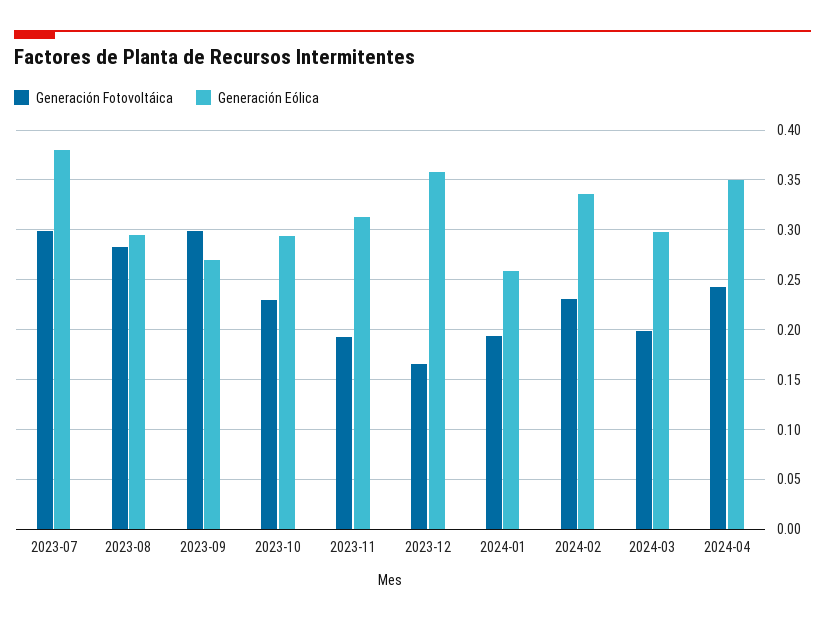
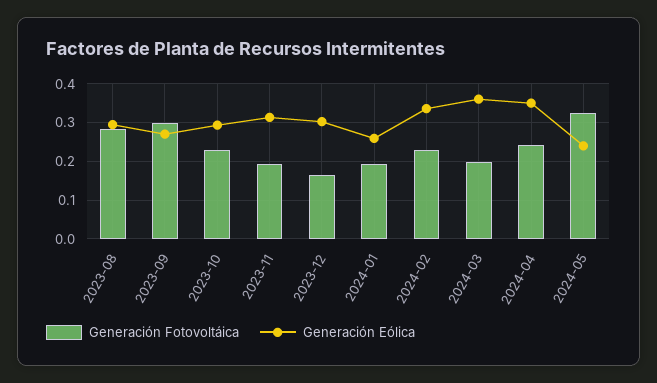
Generación Fotovoltáica, 2023-07: 0.3 -> none
Generación Eólica, 2023-07: 0.38 -> none
Generación Eólica, 2023-12: 0.36 -> 0.3
Generación Eólica, 2024-03: 0.3 -> 0.36
Generación Fotovoltáica, 2024-05: none -> 0.32
Generación Eólica, 2024-05: none -> 0.24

+ + + + + + +

## Task
Pictures are to be left out, while the records are copied word for word.

## The completed task
Generación Fotovoltáica, 2023-07: 0.3 -> none
Generación Eólica, 2023-07: 0.38 -> none
Generación Eólica, 2023-12: 0.36 -> 0.3
Generación Eólica, 2024-03: 0.3 -> 0.36
Generación Fotovoltáica, 2024-05: none -> 0.32
Generación Eólica, 2024-05: none -> 0.24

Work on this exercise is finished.